But, what if you don't follow a stategy? What if you simply pick your spots at random... and so does your opponent?

If X goes first, and O goes second... and both simply pick their placements at random... what is each's chance of winning the game?

Dr. Sak · 03-31-2003, 02:49 PM

Ok i'll be the first to guess....two thirds..

John Galt · 03-31-2003, 03:07 PM

FYI, I saw the chicken in Vegas last August, but the last time I was there (January), it was gone. Besides, you didn't really play the chicken (they kept the pecking pad hidden and where the chicken hit the pad was seemingly unrelated to the actual play).

As for the math puzzle, I guess X wins 60% of the time (but that answer doesn't have any math behind it).

Bee · 03-31-2003, 03:10 PM

Since 2/3rd is taken, I'll take 5/9ths.

Bee · 04-02-2003, 03:35 PM

Guess QS forgot about us. Left us hanging...

Brillig · 04-02-2003, 04:03 PM

Well, I'm not sure that QS had the answer to this before he posted

It's a pain in the ass to do, short of writing a program and brute-forcing it. I still haven't found an elegant way of doing it...

JeeberD · 04-02-2003, 04:08 PM

Quote:

Originally posted by John Galt
FYI, I saw the chicken in Vegas last August, but the last time I was there (January), it was gone. Besides, you didn't really play the chicken (they kept the pecking pad hidden and where the chicken hit the pad was seemingly unrelated to the actual play).

Yeah, the chicken was a scam. Spent nearly an hour combing the damn casino to see it and then you find out that everybody's probably playing a computer program. Such a rip off...

Bee · 04-02-2003, 04:10 PM

I'll revise my answer.

I'm guessing X has a 1/3rd chance to win.
O has a 2/9ths chance to win.
and there's a 4/9ths chance the game is a draw.

Yes, I pulled those out of the air and have no backup.

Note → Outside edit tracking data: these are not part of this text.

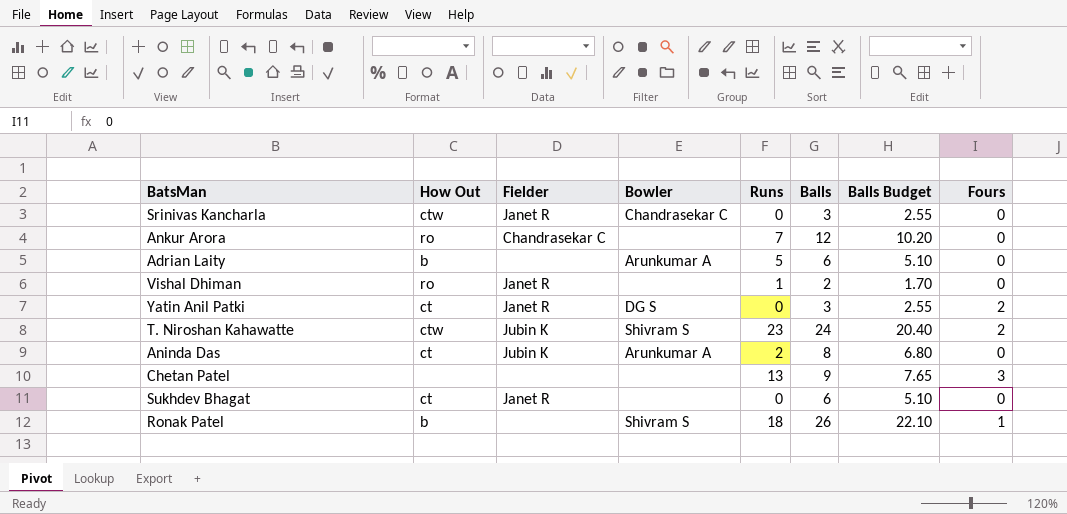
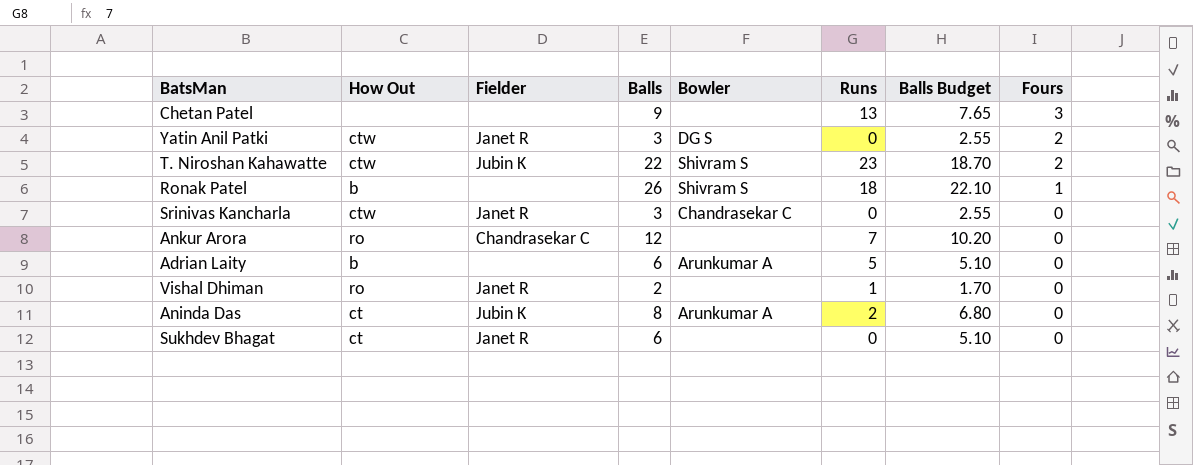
row order: none -> Fours descending
column Balls | position: 6 -> 4
Yatin Anil Patki | How Out: ct -> ctw
T. Niroshan Kahawatte | Balls: 24 -> 22
T. Niroshan Kahawatte | Balls Budget: 20.40 -> 18.70

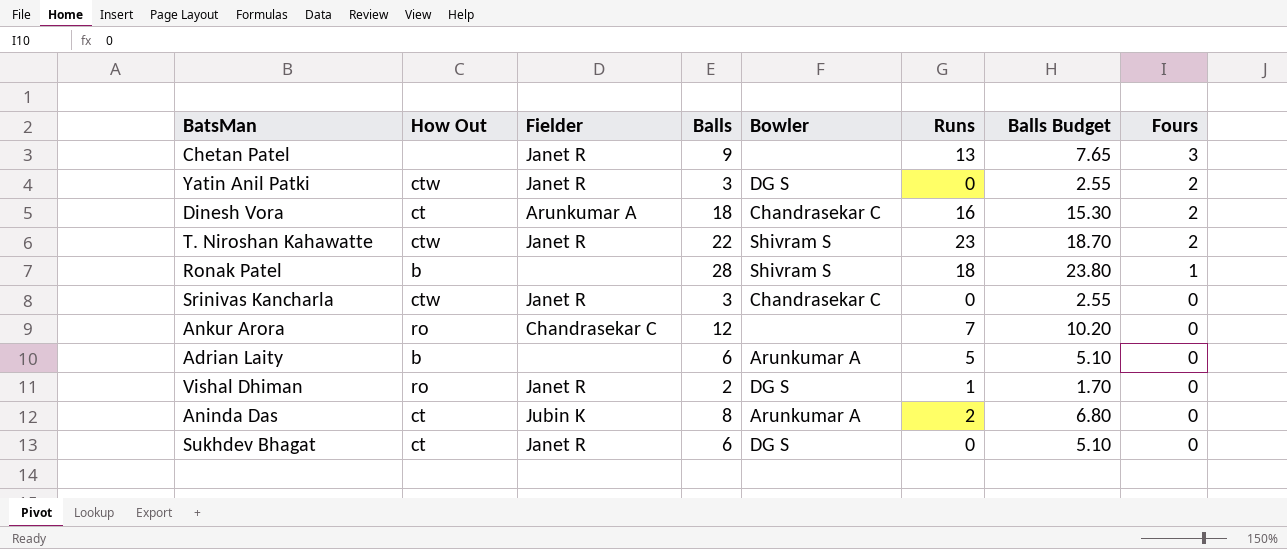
Chetan Patel | Fielder: none -> Janet R
row Dinesh Vora: none -> ct | Arunkumar A | 18 | Chandrasekar C | 16 | 15.30 | 2
T. Niroshan Kahawatte | Fielder: Jubin K -> Janet R
Ronak Patel | Balls: 26 -> 28
Ronak Patel | Balls Budget: 22.10 -> 23.80
Vishal Dhiman | Bowler: none -> DG S
Sukhdev Bhagat | Bowler: none -> DG S

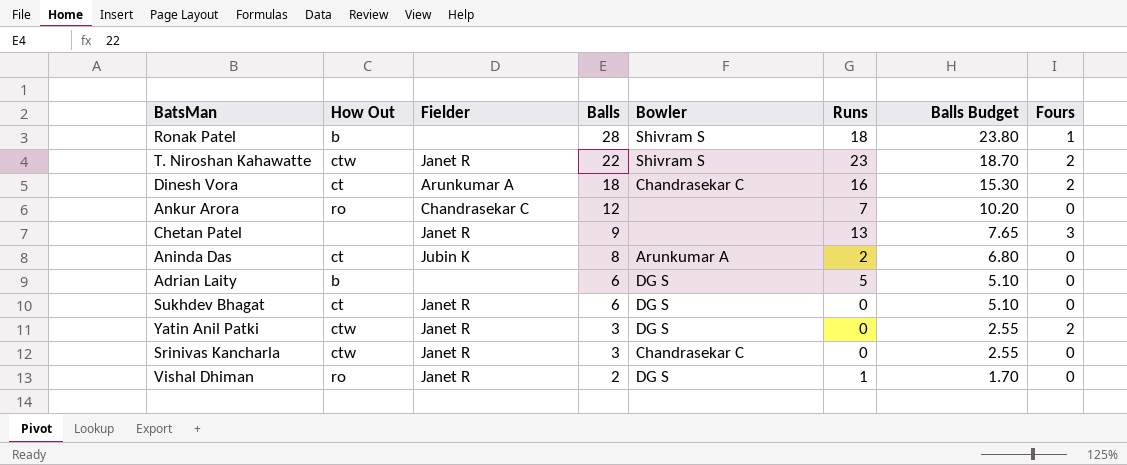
row order: Fours descending -> Balls descending
Adrian Laity | Bowler: Arunkumar A -> DG S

Franklinnoble · 04-02-2003, 04:13 PM

Mmmm... Chicken...

albionmoonlight · 04-02-2003, 04:17 PM

Some things we know:

There are 9^2 (512) different boards possible.

[X wins] + [Y wins] + [tie] + [impossible] = 512

[impossible] boards are boards that have both X and Y winning or too many X's or Y's.

Not that I am ever any good at these, but this is hard, isn't it?

John Galt · 04-02-2003, 04:18 PM

Quote:

Originally posted by JeeberD
Yeah, the chicken was a scam. Spent nearly an hour combing the damn casino to see it and then you find out that everybody's probably playing a computer program. Such a rip off...

I did, however, enjoying watch some of the people playing. One person actually lost after 3 turns by the chicken. She didn't see the diagonal coming.

QuikSand · 04-03-2003, 09:07 PM

I have yet to see this puzzle definitively "solved" except by way of a computer program. I suppose it's deceivingly difficult...

In theiry, the solution might start with counting the number of "end layouts" of X and O in the 3x3 grid, and seeing if anyone won the game. Then, from there, you'll have three easy-to-count sets: no winner, X wins, and O wins. However, you'll also have some where both X and O made a tic-tac-toe, and solving how to split those up is apparently the rub.

So, Brillig, I plead guilty. I was counting on you to show the way, at least to some degree. ::sigh::

Brillig · 04-03-2003, 09:32 PM

Oh, don't give up, I'm still noodling on it, just very slowly...

[stupid Hattrick - why did I sign up for that anyway, it's cutting into my puzzle time...]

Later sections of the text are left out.